LE DRAME DERRIERE LE FACE A FACE
La connaissance comme valeur
«[…] : les vérités sont des illusions dont on a oublié qu’elles le sont des métaphores qui ont été usées et qui ont perdu leur force sensible, des pièces de monnaie qui ont perdu leur empreinte et qui entrent dès lors en considération non plus comme pièces de monnaie, mais comme métal. » L. P., Livre III, §1, p. 123.

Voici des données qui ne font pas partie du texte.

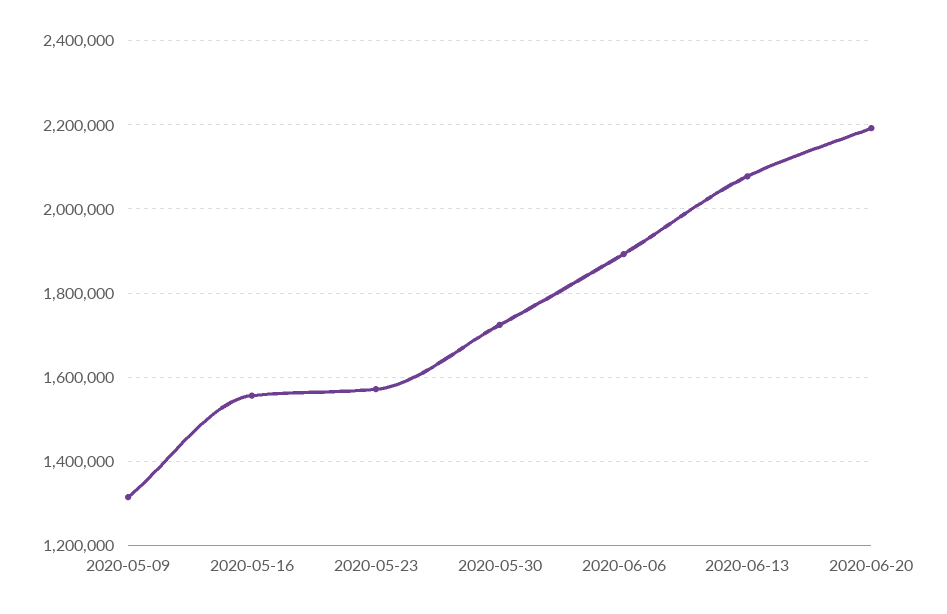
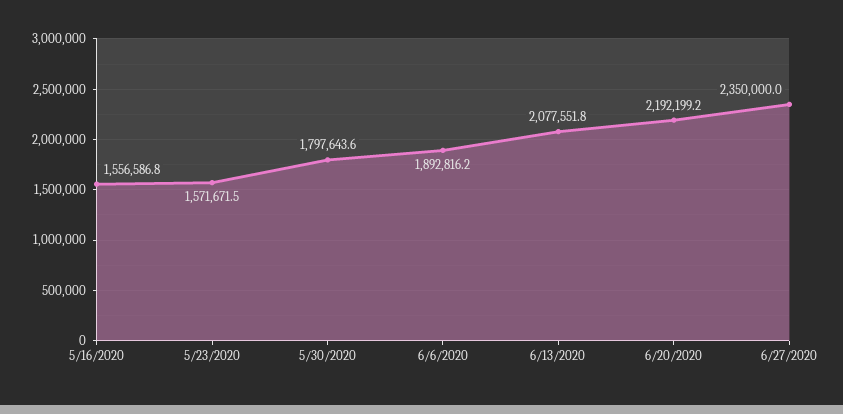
2020-05-09: 1320000 -> none
2020-05-30: 1720000 -> 1797643.6
6/27/2020: none -> 2350000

Pour apporter plus de clarté à notre travail, nous avons senti la nécessité d’élaborer une brève approche d’élucidation par rapport au concept de vérité tel que la tradition philosophique l’a conçu d’une part, et d’autre part, tel que Nietzsche le conçoit . Disons très rapidement que, dans l’histoire de la philosophie, la vérité renvoie à bien des égards à l’adéquation parfaite de la pensée et de l’objet, du réel et de l’entendement etc. C’est ainsi que, pour certains philosophes, la vérité est au ciel (Intelligible). Pour d’autres, elle découle de l’épreuve critique d’un doute méthodique et hyperbolique, et se traduit par la clarté et la distinction. Ne dit-on pas en logique, qu’une proposition n’est vraie que si elle obéit aux différentes règles du raisonnement. Nous voyons à travers ces exemples, que le concept de vérité n’est pas facile à définir ; il est relatif car il change d’acception d’une époque à une autre et d’un philosophe à un autre .Ce caractère fugace de la vérité est mise en évidence par Victor Hugo :
« La vérité, lumière effrayée, astre en fuite, Évitant on ne sait quelle obscure poursuite, Après s’être montrée un instant, disparaît. » .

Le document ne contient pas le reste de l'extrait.